─── Data ───

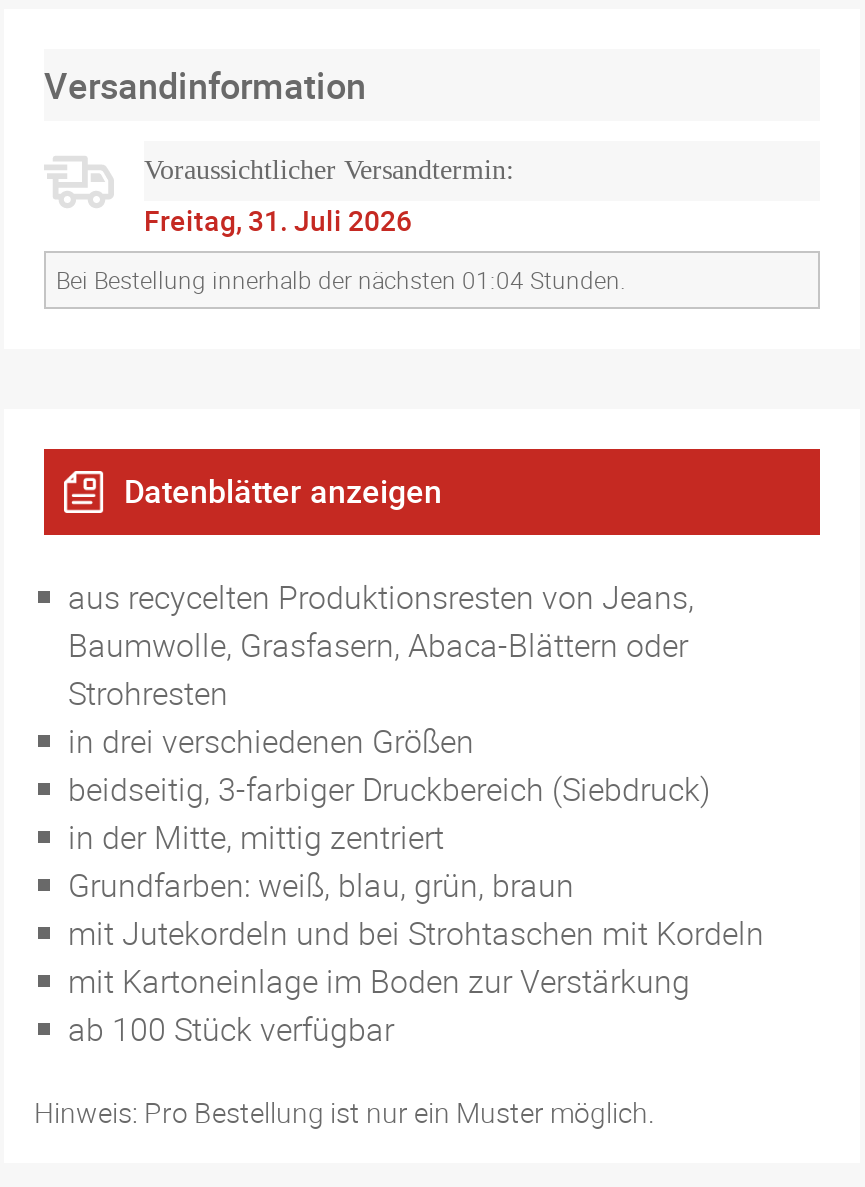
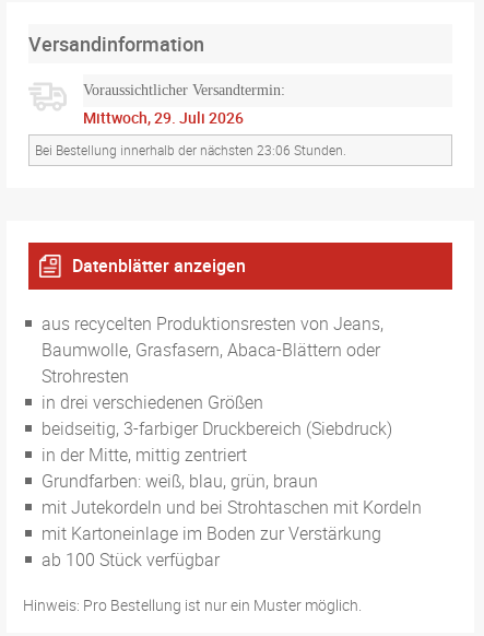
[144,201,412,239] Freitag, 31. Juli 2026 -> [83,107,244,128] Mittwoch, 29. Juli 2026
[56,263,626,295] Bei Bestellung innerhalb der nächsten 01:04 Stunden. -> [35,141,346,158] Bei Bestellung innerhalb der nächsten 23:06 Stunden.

───
─── Data ───

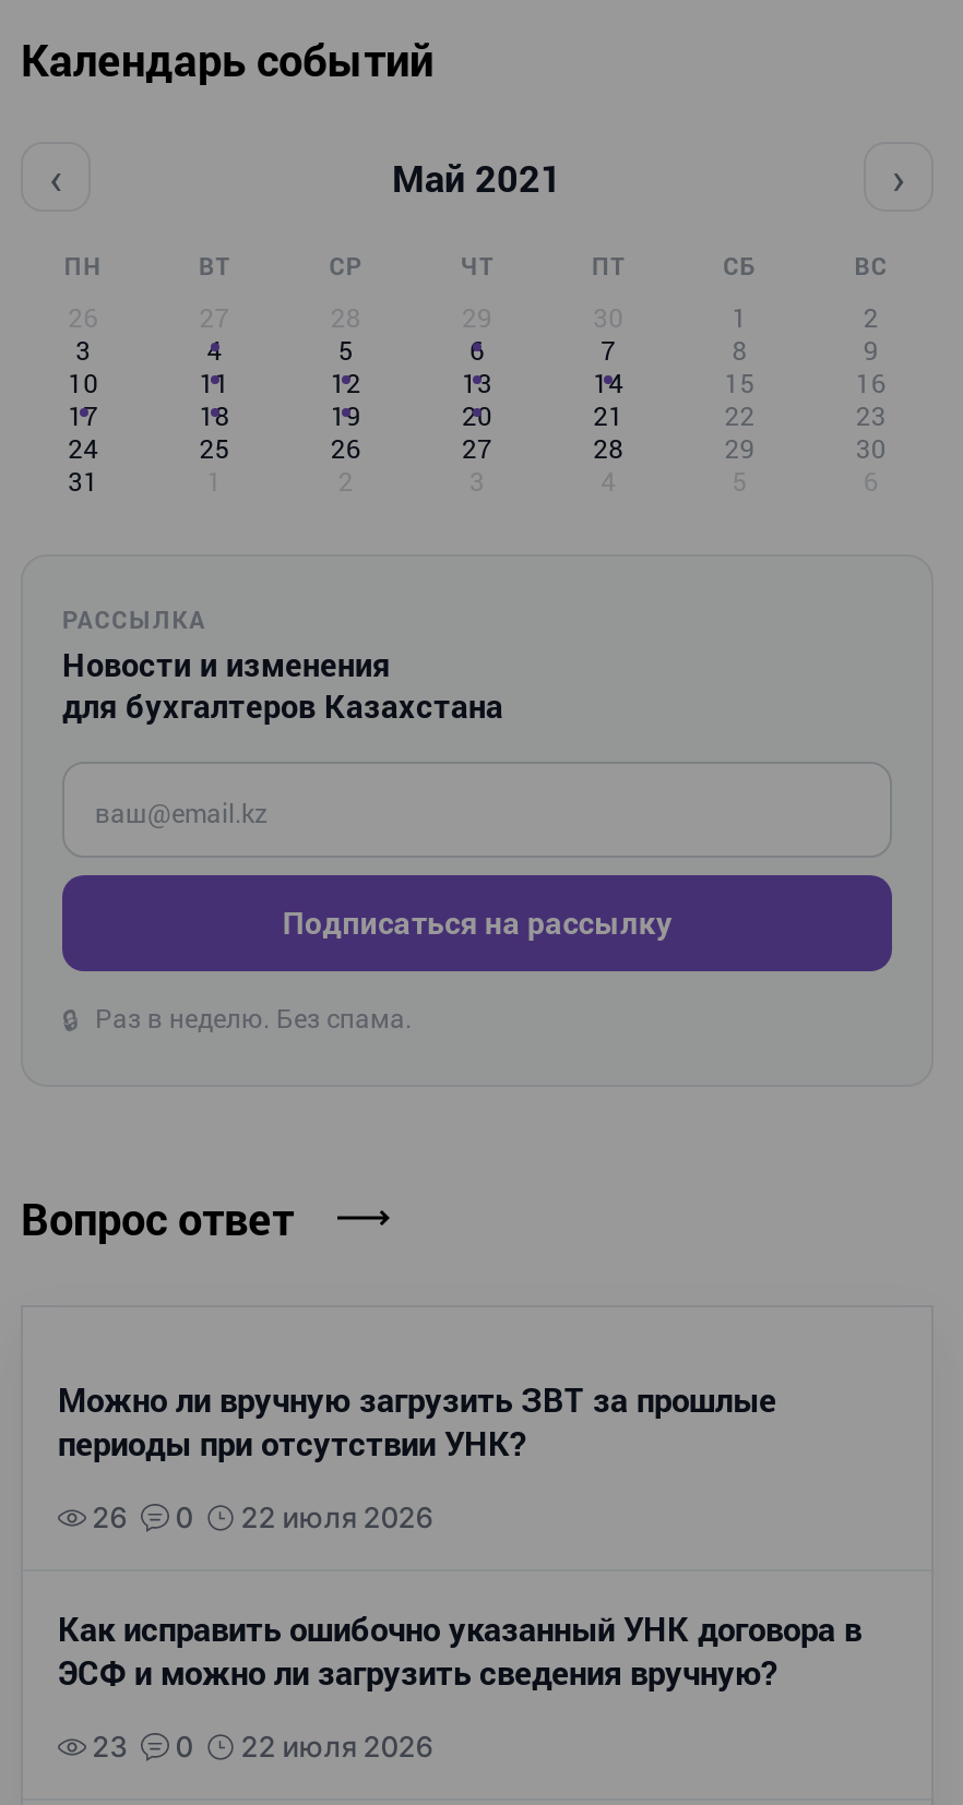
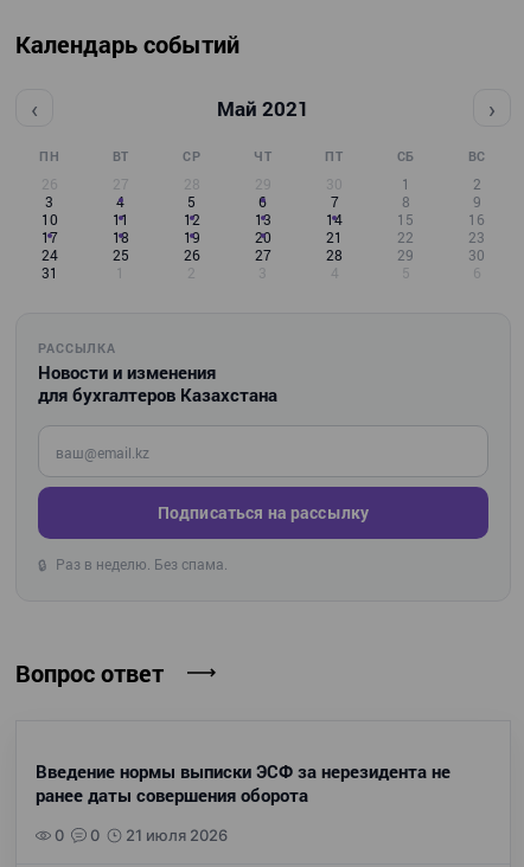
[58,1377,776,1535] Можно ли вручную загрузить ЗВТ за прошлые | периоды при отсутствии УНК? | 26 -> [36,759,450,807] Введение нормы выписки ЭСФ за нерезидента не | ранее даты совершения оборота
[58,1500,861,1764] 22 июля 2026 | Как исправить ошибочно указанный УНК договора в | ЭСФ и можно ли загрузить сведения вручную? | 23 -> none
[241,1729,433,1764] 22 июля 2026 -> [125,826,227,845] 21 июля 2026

───

§ **What you will do**:
Whichever lines of the records above hold the word "июля" should all be copied out.

§ **Response area**:
[58,1500,861,1764] 22 июля 2026 | Как исправить ошибочно указанный УНК договора в | ЭСФ и можно ли загрузить сведения вручную? | 23 -> none
[241,1729,433,1764] 22 июля 2026 -> [125,826,227,845] 21 июля 2026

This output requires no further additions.